I think of it as cheap entertainment, my hobby, and affordable interior decorating, all rolled up as one. I also like to think of how I single handedly keep the economy of the reduce/reuse/recycle industry viable. Those are the things I say to myself when my craving to feed my habit begs for justification. I like to think about bringing these discarded items out of their place of "unwanted-ness" and giving them a new life, wishing they could speak to me about their previous lives.

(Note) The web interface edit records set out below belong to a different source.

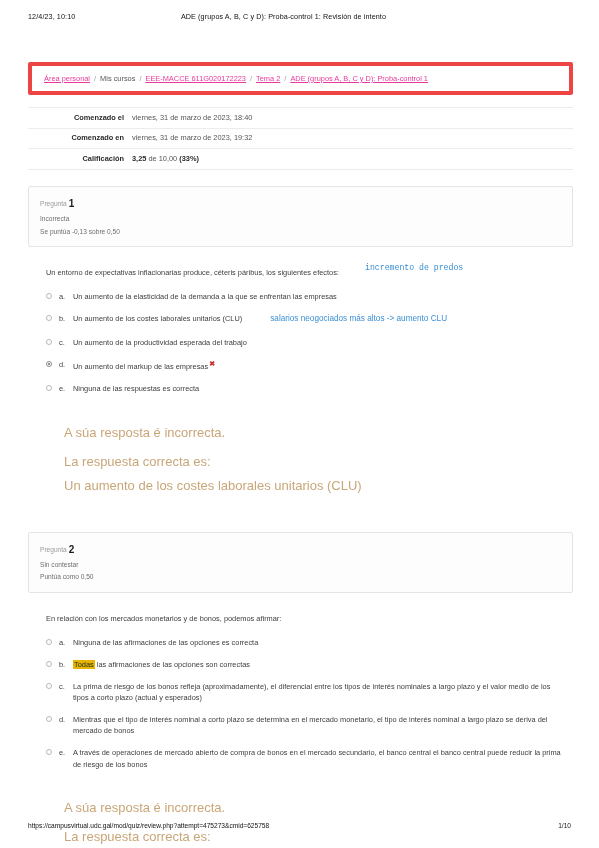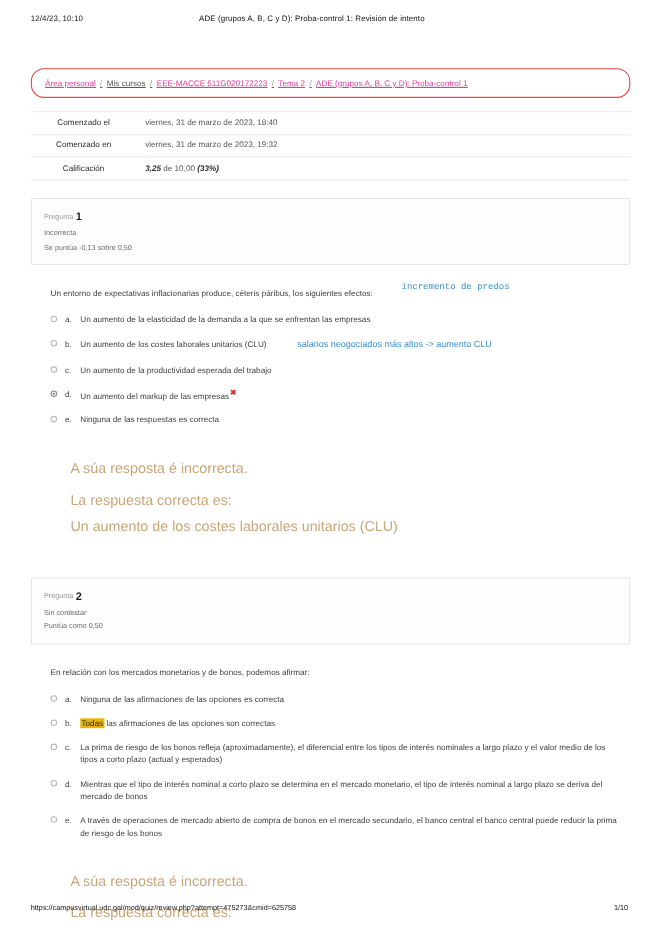--- a/index.html
+++ b/index.html
@@ -73,14 +73,13 @@
 
   
   .breadcrumb-box {
-    border: 1px solid #ef4444;
-    border-radius: 12px;
+    border: 4px solid #ef4444;
+    border-radius: 2px;
     padding: 8px 10px 8px 12px;
     font-size: 7.4px;
     color: #5a5a5a;
     white-space: nowrap;
     background: #fff;
-    text-decoration: underline;
   }
   .breadcrumb-box a {
     color: #e6399b;

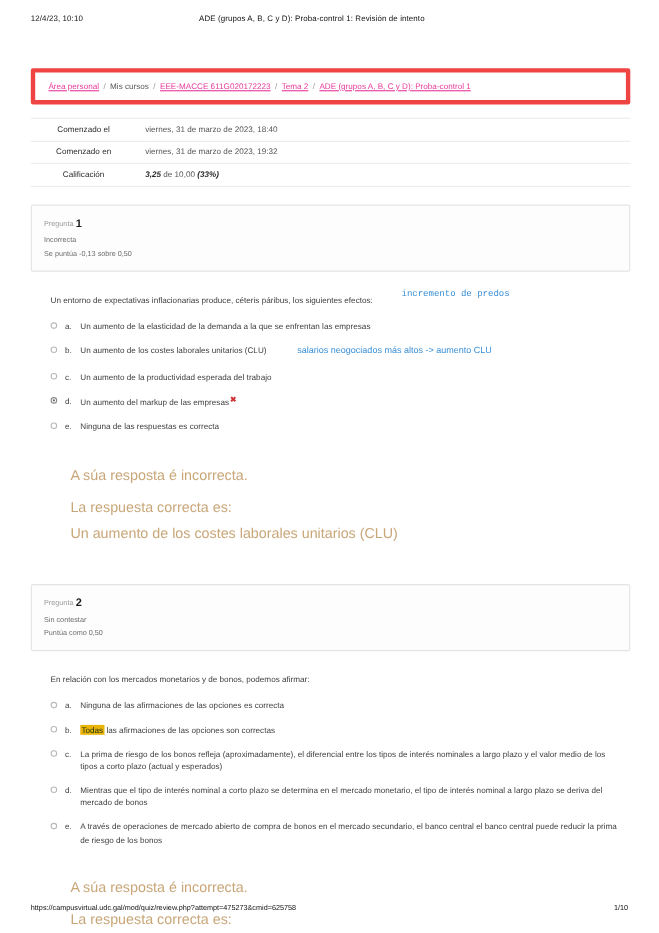--- a/index.html
+++ b/index.html
@@ -101,8 +101,8 @@
   .summary tr { border-bottom: 1px solid #ececec; }
   .summary tr:first-child { border-top: 1px solid #ececec; }
   .summary th {
-    text-align: center;
-    font-weight: normal;
+    text-align: right;
+    font-weight: bold;
     color: #2b2b2b;
     width: 96px;
     padding: 4.5px 8px 4.5px 0;

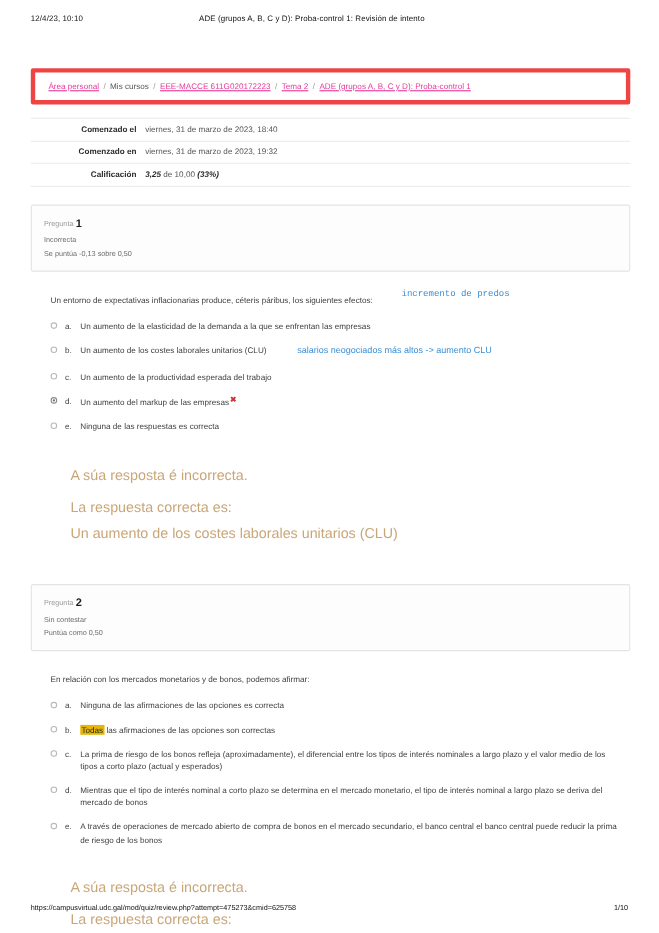--- a/index.html
+++ b/index.html
@@ -116,7 +116,7 @@
     vertical-align: top;
     line-height: 1.45;
   }
-  .summary td b { color: #2b2b2b; font-style: italic; }
+  .summary td b { color: #2b2b2b; }
 
   
   .question {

Then I get restless. My house is full of things and I feel a purge coming on. The 25 cent rubber boots that I found don't fit anyone in the family. The game was so not a hit. All the good pictures in the colouring book are now coloured. It's time to move all the furniture around, and roam around from room to room ruthlessly chucking things into garbage bags to bring back to the thrift shop. I usually don't shop and donate to the same place, its a weird ritualistic hang up that I have. So, some second hand shop owners probably think that I buy obsessively, while the owner in the next town may wonder how this one woman could be so very selfless and giving on such a regular basis. They don't know that it's all part of my complicated syndrome.

They say that the first step in seeking resolution for a problem is to admit that you have one. Maybe this week if I find a really neat old journal with some empty pages in it, I could start journalling about my bingeing and purging. Then maybe I'll decide whether or not I have a problem.

But right now, I've got some neat old stuff that I need to find places for.